[What you should do]
For each entry, return the text exactly and omit any image.

[Exercise material]
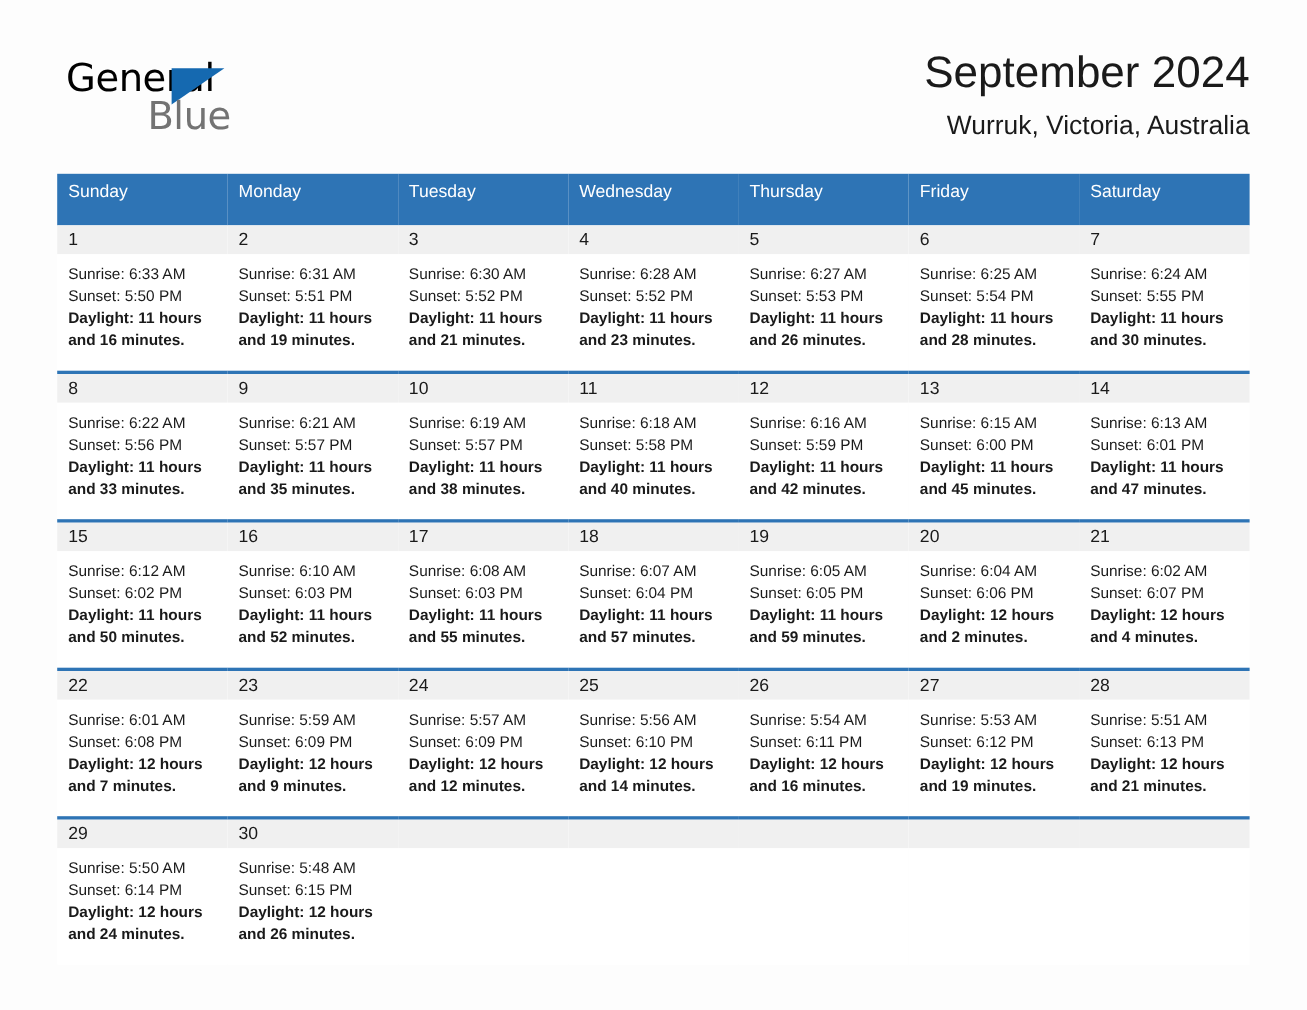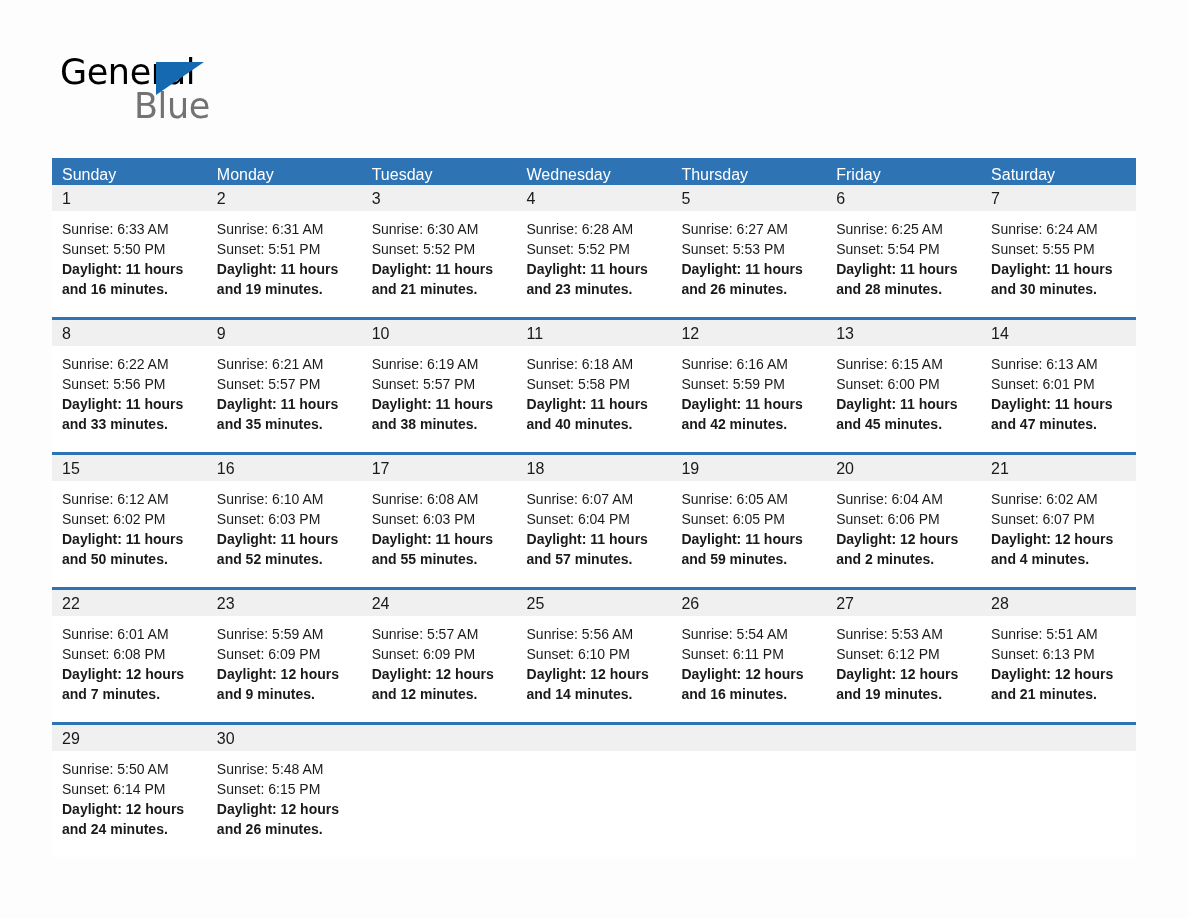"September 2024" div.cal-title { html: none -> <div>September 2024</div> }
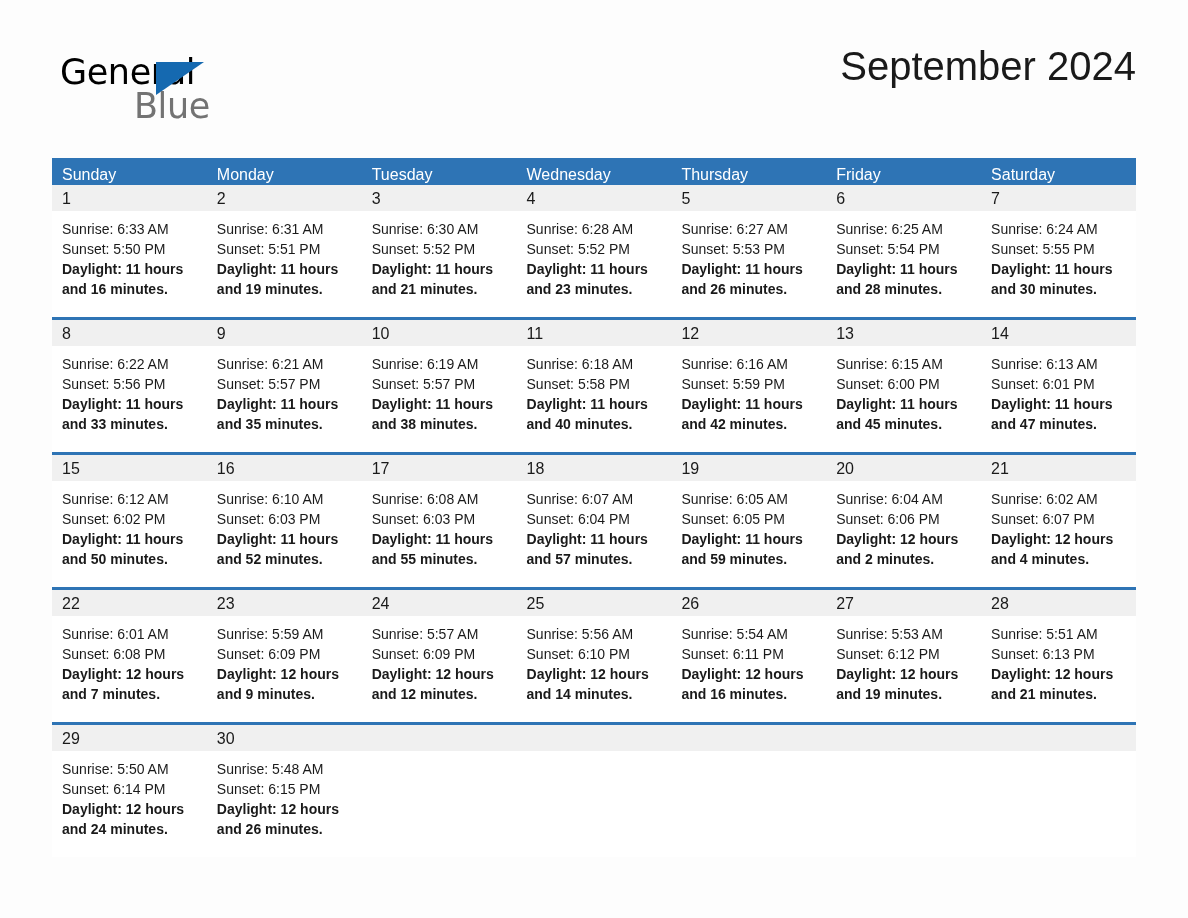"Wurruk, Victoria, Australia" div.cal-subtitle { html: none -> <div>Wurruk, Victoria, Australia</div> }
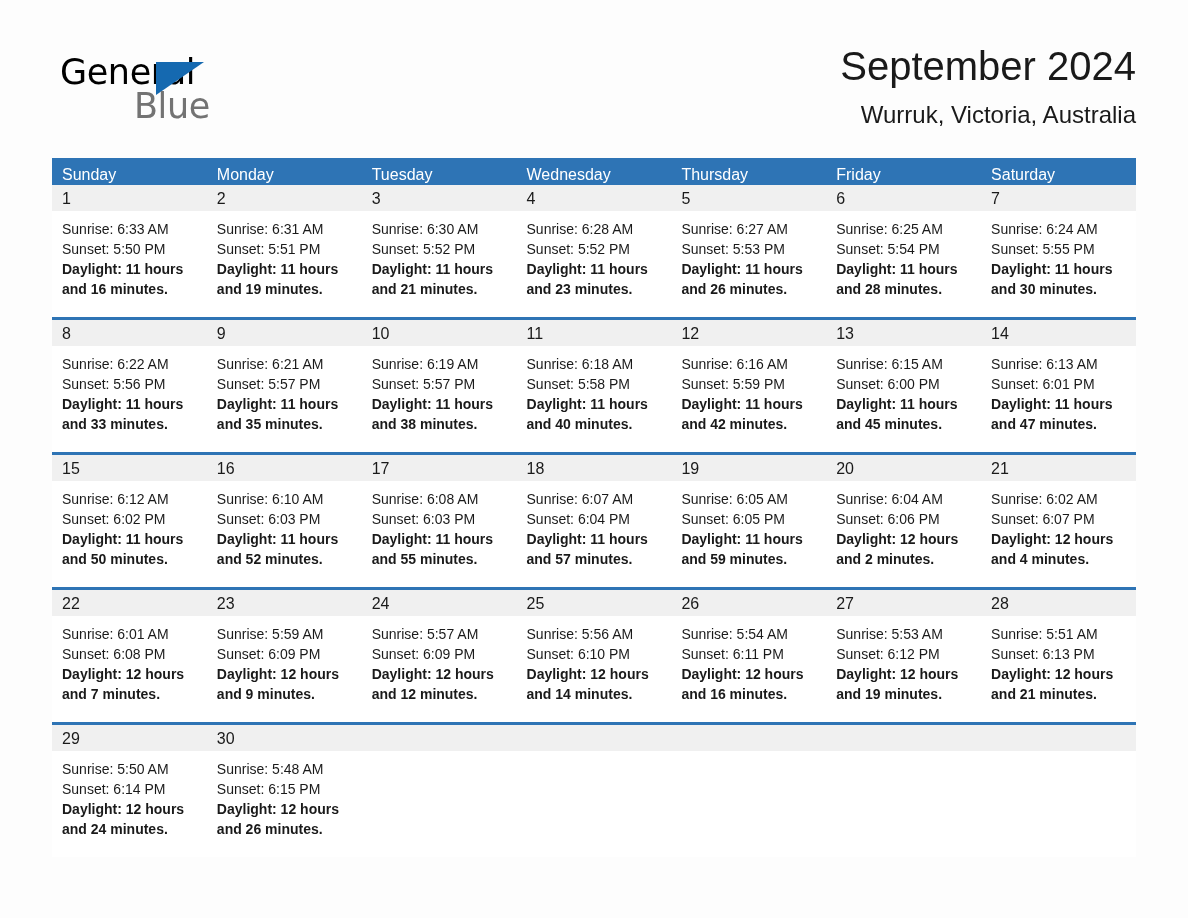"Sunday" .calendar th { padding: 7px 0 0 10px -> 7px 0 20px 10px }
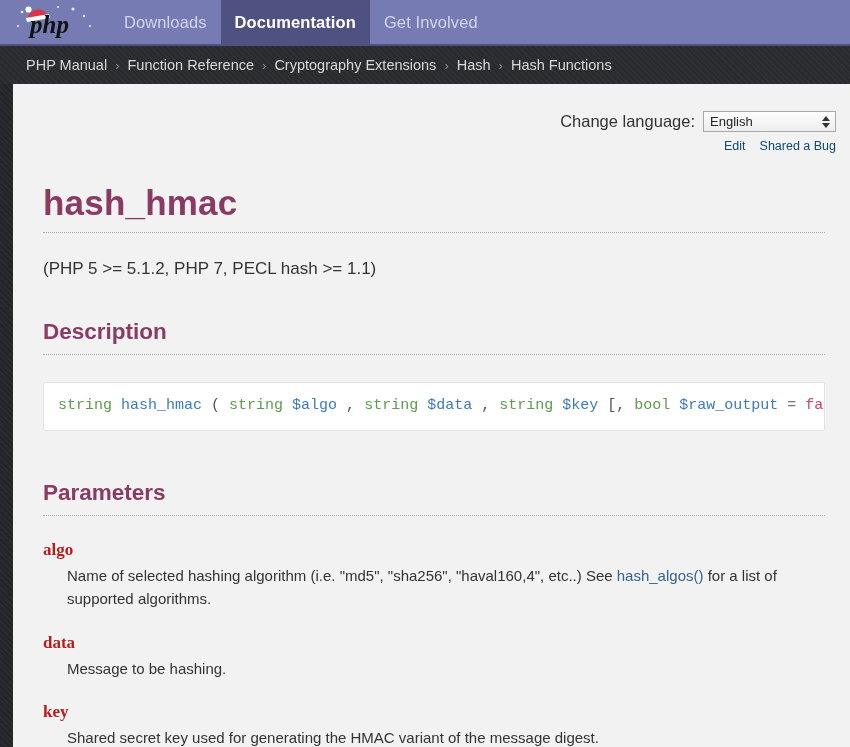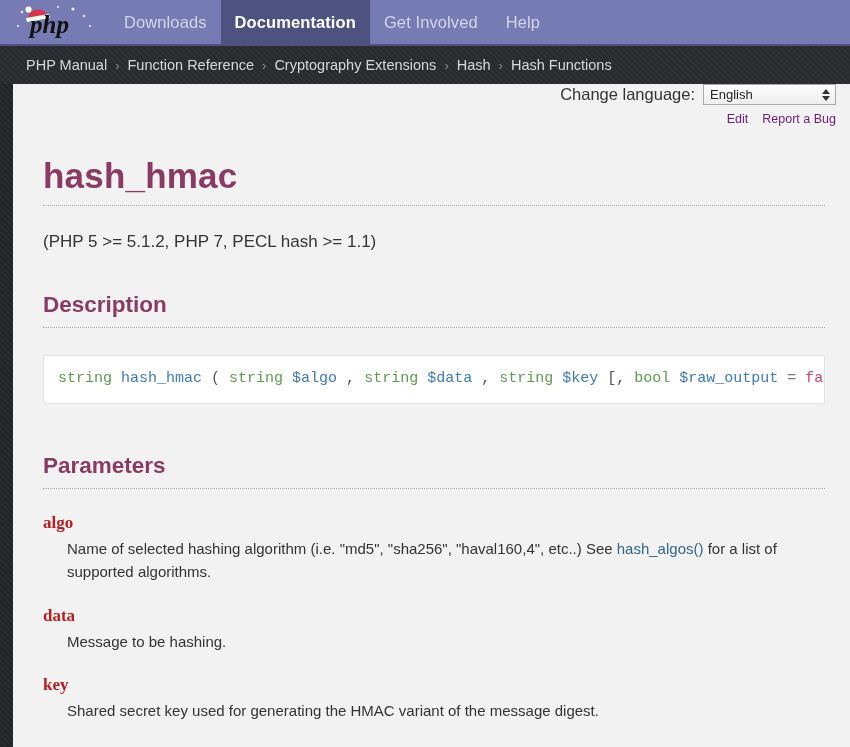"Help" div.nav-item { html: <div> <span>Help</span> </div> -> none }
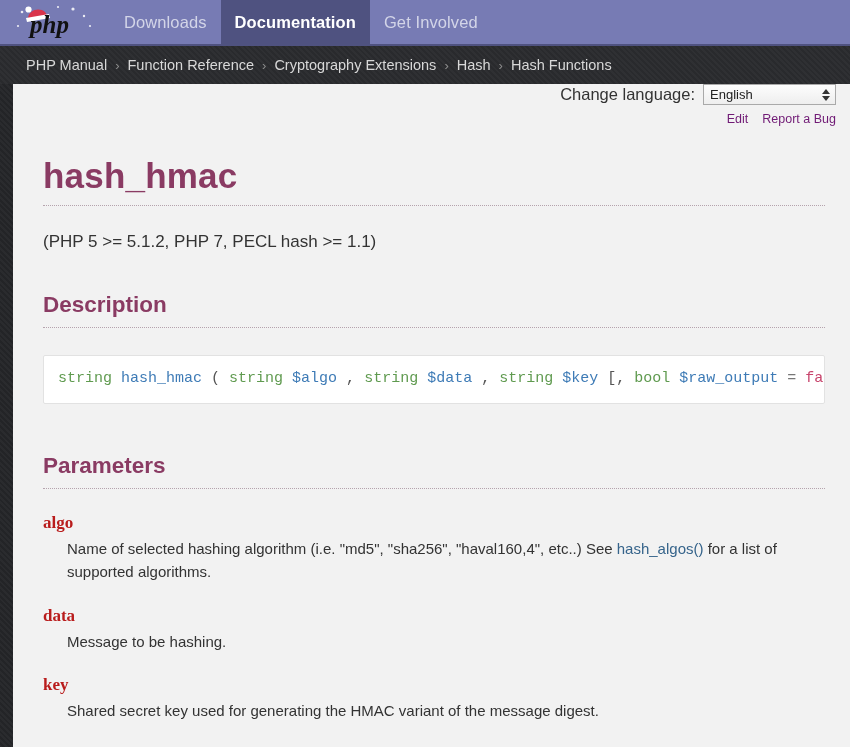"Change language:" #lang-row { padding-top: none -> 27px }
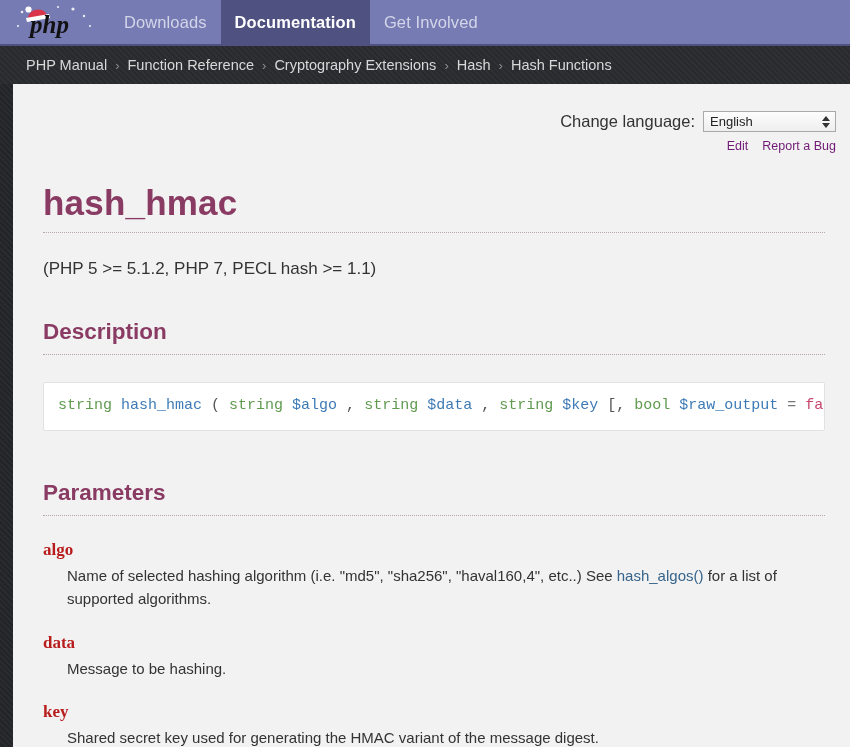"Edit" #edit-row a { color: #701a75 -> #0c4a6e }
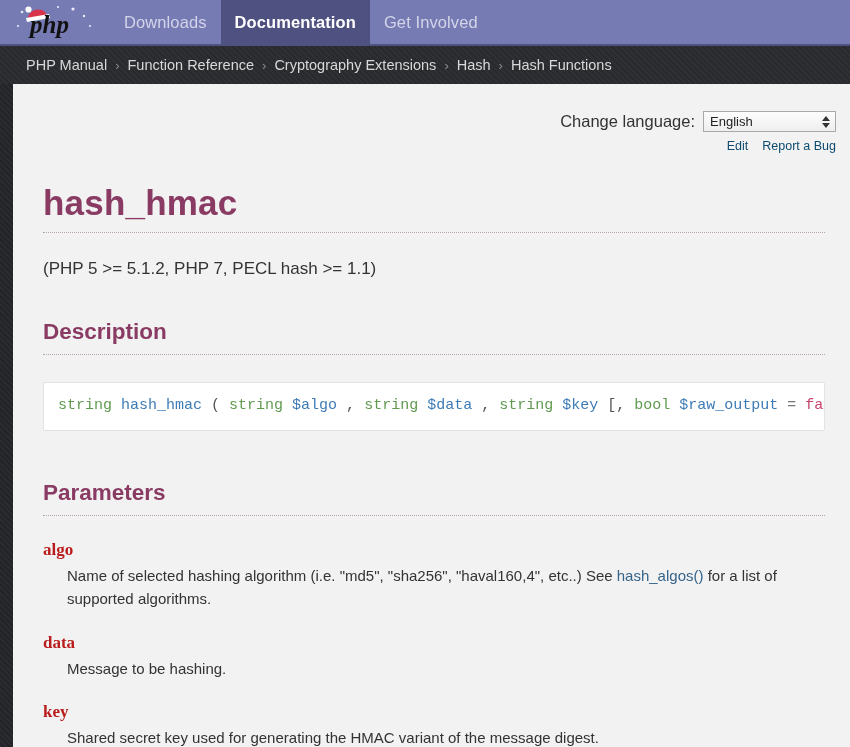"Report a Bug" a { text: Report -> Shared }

[The answer]
"September 2024" div.cal-title { html: none -> <div>September 2024</div> }
"Wurruk, Victoria, Australia" div.cal-subtitle { html: none -> <div>Wurruk, Victoria, Australia</div> }
"Sunday" .calendar th { padding: 7px 0 0 10px -> 7px 0 20px 10px }
"Help" div.nav-item { html: <div> <span>Help</span> </div> -> none }
"Change language:" #lang-row { padding-top: none -> 27px }
"Edit" #edit-row a { color: #701a75 -> #0c4a6e }
"Report a Bug" a { text: Report -> Shared }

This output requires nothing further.